Task brief: Each line from the one containing "12.5px; font-weight: bold;" through the final line of the records is to be repeated exactly, with no additions.

-- Provided information follows --

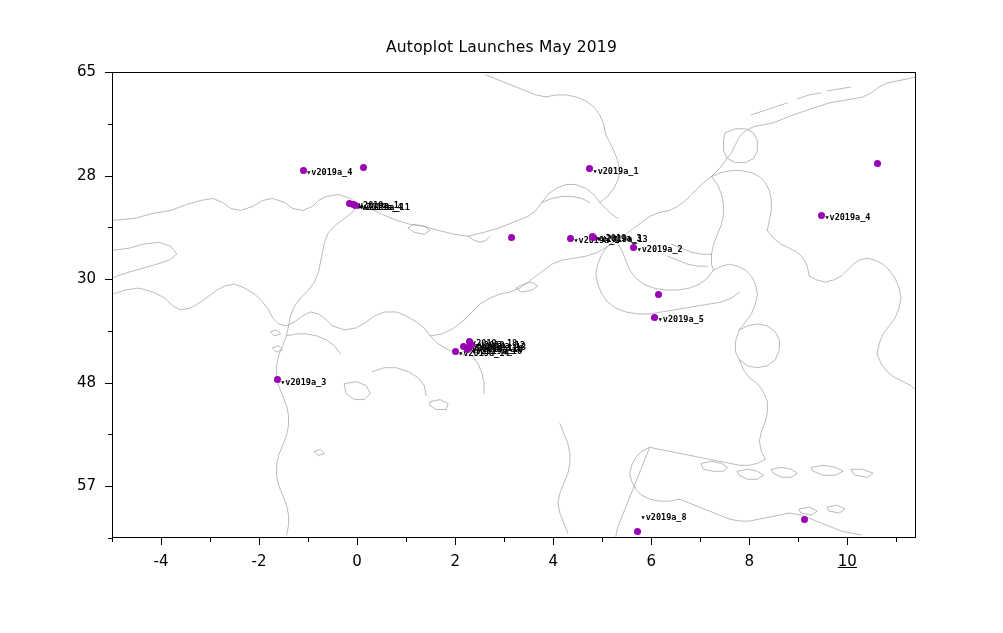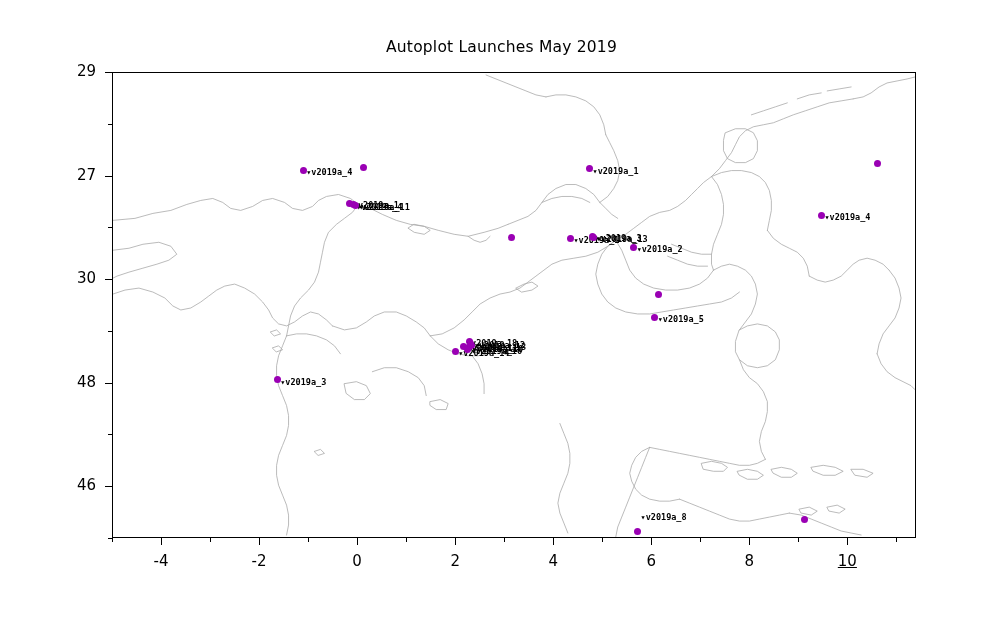--- a/index.html
+++ b/index.html
@@ -239,29 +239,29 @@
       <div class="marker" style="left: 355.917px; top: 274.422px; background: rgb(154, 0, 180);"></div>
       <div class="point-label" style="left: 358.917px; top: 273.422px;">▾v2019a_10</div>
       <div class="marker" style="left: 354.937px; top: 276.493px; background: rgb(154, 0, 180);"></div>
       <div class="point-label" style="left: 357.937px; top: 275.493px; text-align: center;">▾v2019a_16</div>
       <div class="marker" style="left: 524.561px; top: 458.233px; background: rgb(154, 0, 180);"></div>
       <div class="point-label" style="left: 527.561px; top: 441px; text-align: right;">▾v2019a_8</div>
       <div class="marker" style="left: 691.244px; top: 446.324px; background: rgb(154, 0, 180);"></div>
     </div>
 
 <div class="tick-major-y" style="left: 105px; top: 72px;"></div>
-    <div class="tick-label-y" style="left: 50px; top: 62px;">29</div>
+    <div class="tick-label-y" style="left: 50px; top: 62px;">65</div>
     <div class="tick-major-y" style="left: 105px; top: 175.556px;"></div>
-    <div class="tick-label-y" style="left: 50px; top: 165.556px;">27</div>
+    <div class="tick-label-y" style="left: 50px; top: 165.556px;">28</div>
     <div class="tick-major-y" style="left: 105px; top: 279.111px;"></div>
     <div class="tick-label-y" style="left: 50px; top: 269.111px;">30</div>
     <div class="tick-major-y" style="left: 105px; top: 382.667px;"></div>
     <div class="tick-label-y" style="left: 50px; top: 372.667px;">48</div>
     <div class="tick-major-y" style="left: 105px; top: 486.222px;"></div>
-    <div class="tick-label-y" style="left: 50px; top: 476.222px;">46</div>
+    <div class="tick-label-y" style="left: 50px; top: 476.222px;">57</div>
     <div class="tick-minor-y" style="left: 108px; top: 123.778px;"></div>
     <div class="tick-minor-y" style="left: 108px; top: 227.333px;"></div>
     <div class="tick-minor-y" style="left: 108px; top: 330.889px;"></div>
     <div class="tick-minor-y" style="left: 108px; top: 434.444px;"></div>
     <div class="tick-minor-y" style="left: 108px; top: 538px;"></div>
     <div class="tick-major-x" style="left: 161.024px; top: 538px;"></div>
     <div class="tick-label-x" style="left: 161.024px; top: 552px;">-4</div>
     <div class="tick-major-x" style="left: 259.073px; top: 538px;"></div>
     <div class="tick-label-x" style="left: 259.073px; top: 552px;">-2</div>
     <div class="tick-major-x" style="left: 357.122px; top: 538px;"></div>

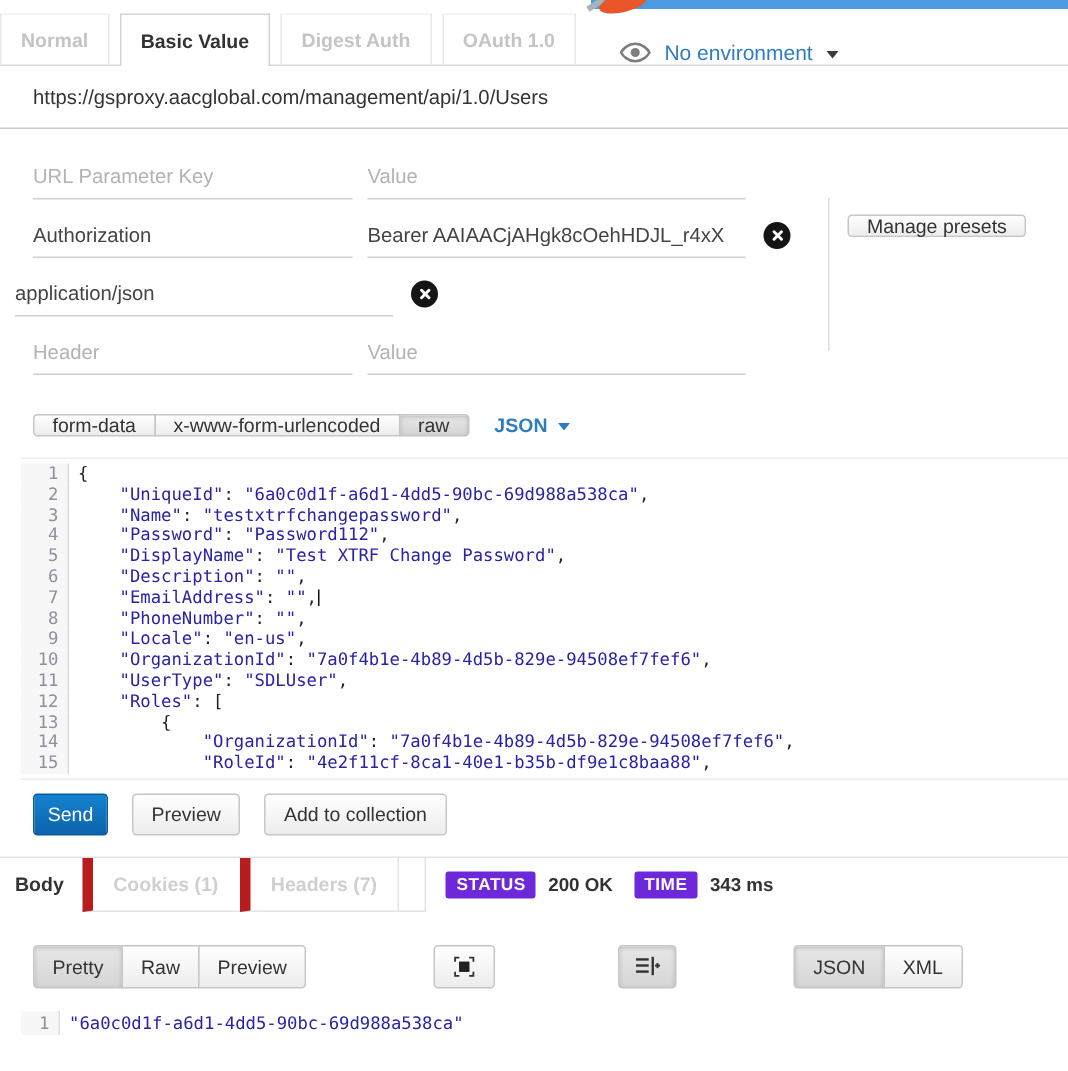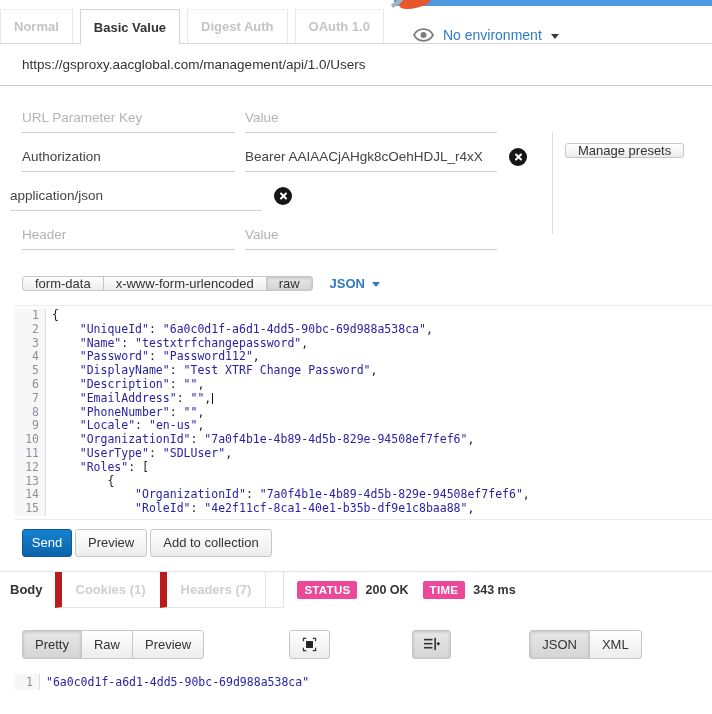--- a/index.html
+++ b/index.html
@@ -71,35 +71,35 @@
   .cline { display: flex; height: 13.8px; line-height: 13.8px;
     font-family: "DejaVu Sans Mono", monospace; font-size: 11.5px; }
   .lnum { width: 32px; flex: 0 0 auto; background: #f7f7f7; border-right: 1px solid #ddd;
     color: #8f8fa0; text-align: right; padding-right: 6px; }
   .ccode { white-space: pre; padding-left: 6px; color: #222; }
   .ccode .str { color: #2a23a5; }
   .cursor { display: inline-block; width: 0; height: 11px; border-left: 1px solid #111;
     vertical-align: middle; margin-left: 1px; }
 
   
-  .actions-row { display: flex; gap: 3px; margin: 9px 0 0 22px; height: 28px; }
+  .actions-row { display: flex; gap: 16px; margin: 9px 0 0 22px; height: 28px; }
   .actions-row .btn { height: 28px; }
 
   .section-sep { margin-top: 14px; border-top: 1px solid #e3e3e3; }
 
   
   .resp-header { display: flex; align-items: stretch; height: 36px; }
   .resp-tab { display: flex; align-items: center; font-size: 13px; font-weight: bold;
     color: #cfcfcf; padding: 0 14px; cursor: pointer;
     border-left: 7px solid #b91c1c; border-bottom: 1px solid #e4e4e4; }
   .resp-tab.active { color: #333; border: none; padding: 0 12px 0 10px; cursor: default; }
   .resp-tab-filler { width: 19px; border-left: 1px solid #e4e4e4; border-right: 1px solid #e4e4e4;
     border-bottom: 1px solid #e4e4e4; }
   .resp-meta { display: flex; align-items: center; margin-left: 13px; gap: 8px; }
-  .badge { background: #ec4899; color: #fff; font-size: 11.5px; font-weight: bold;
+  .badge { background: #6d28d9; color: #fff; font-size: 11.5px; font-weight: bold;
     padding: 3px 7px; border-radius: 2px; letter-spacing: .3px; }
   .meta-val { font-size: 12.5px; font-weight: bold; color: #333; margin-right: 6px; }
 
   
   .resp-toolbar { display: flex; align-items: flex-end; margin: 22px 0 0 22px; gap: 35px; }
   .resp-toolbar .btn { height: 29px; }
   .icon-btn { width: 41px; padding: 0; }
   .gap15 { width: 15px; } .gap12 { width: 12px; } .gap8 { width: 8px; }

-- Provided information concluded --

The answer:
   .meta-val { font-size: 12.5px; font-weight: bold; color: #333; margin-right: 6px; }
 
   
   .resp-toolbar { display: flex; align-items: flex-end; margin: 22px 0 0 22px; gap: 35px; }
   .resp-toolbar .btn { height: 29px; }
   .icon-btn { width: 41px; padding: 0; }
   .gap15 { width: 15px; } .gap12 { width: 12px; } .gap8 { width: 8px; }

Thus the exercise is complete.